Tissue Engineering & Regenerative Medicine

Biography

Biography: Yuliya Nashchekina

Abstract

Large bone defects caused by injuries, bone loss, infected nonunions are still a major challenge in orthopaedic and trauma patients. Human bone tissue has both organic and inorganic components. It should also be noted that 95% of bone organic components is collagen I type. A large variety of collagen scaffolds has been used as carriers in bone tissue engineering approaches. However, collagen scaffolds have weak mechanical properties for tissue replacement applications, especially for bone regeneration. Although several alternatives have been proposed, no composite polymer material is yet available to promote effective bone regeneration.
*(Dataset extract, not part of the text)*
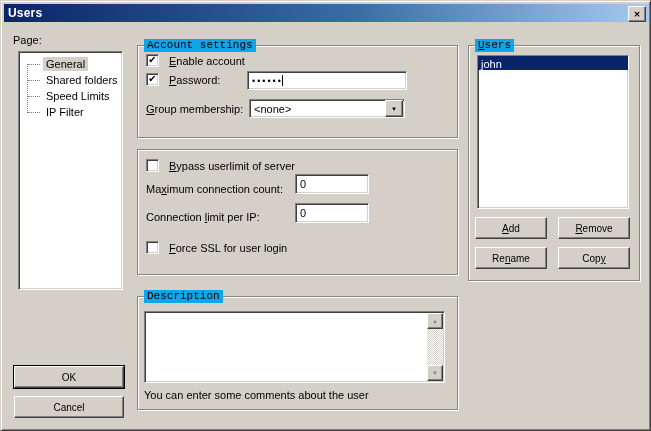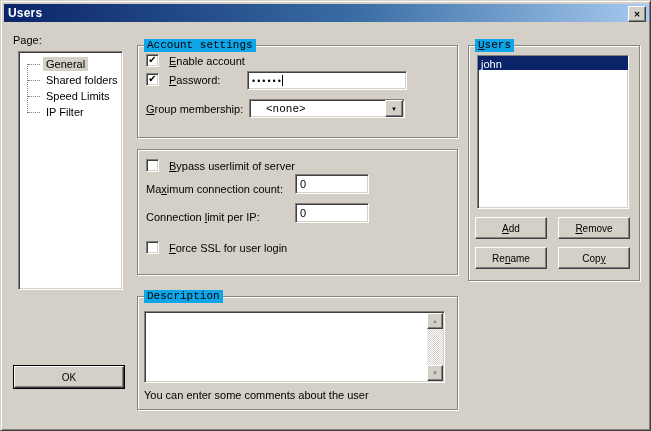"<none>" .combo .combo-value { font-family: Liberation Mono, monospace -> none; padding-left: 16px -> 4px }
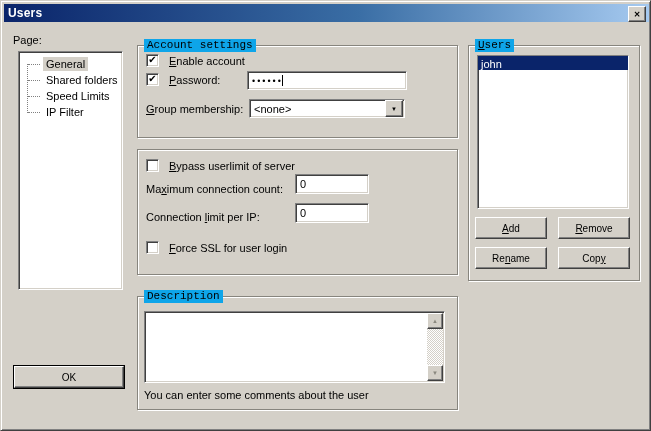"Cancel" div.btn { html: none -> <div> <span>Cancel</span> </div> }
The ideal polymer scaffolds must stimulate bone regeneration. Hence, the goal of this study was to generate novel composite scaffolds for tissue engineering aimed at skull bone regeneration. More specifically, we combined polylactide scaffold, collagen gel, GP and bone marrow stromal cells (BMSCs). The composite scaffold’s efficacy was evaluated based on in vitro cell cultivation and the ability of BMSCs to extra cellular matrix protein and osteocalcin synthesize, whereas its in vivo performance was evaluated based on experimental regeneration of skull bone defects in rabbits. Polylactide scaffolds with a pore size of 50-250 μm were fabricated. The biocompatibility of polylactide scaffolds was improved by collagen gel filling. It is shown that collagen gel and calcium glycerylphosphate promotes the accumulation of alkaline phosphatase and osteocalcin by cells. Histological analysis after composite scaffolds with cells implantation in the bone defect of the rabbit clearly demonstrated the efficiency of bone regenerative processes.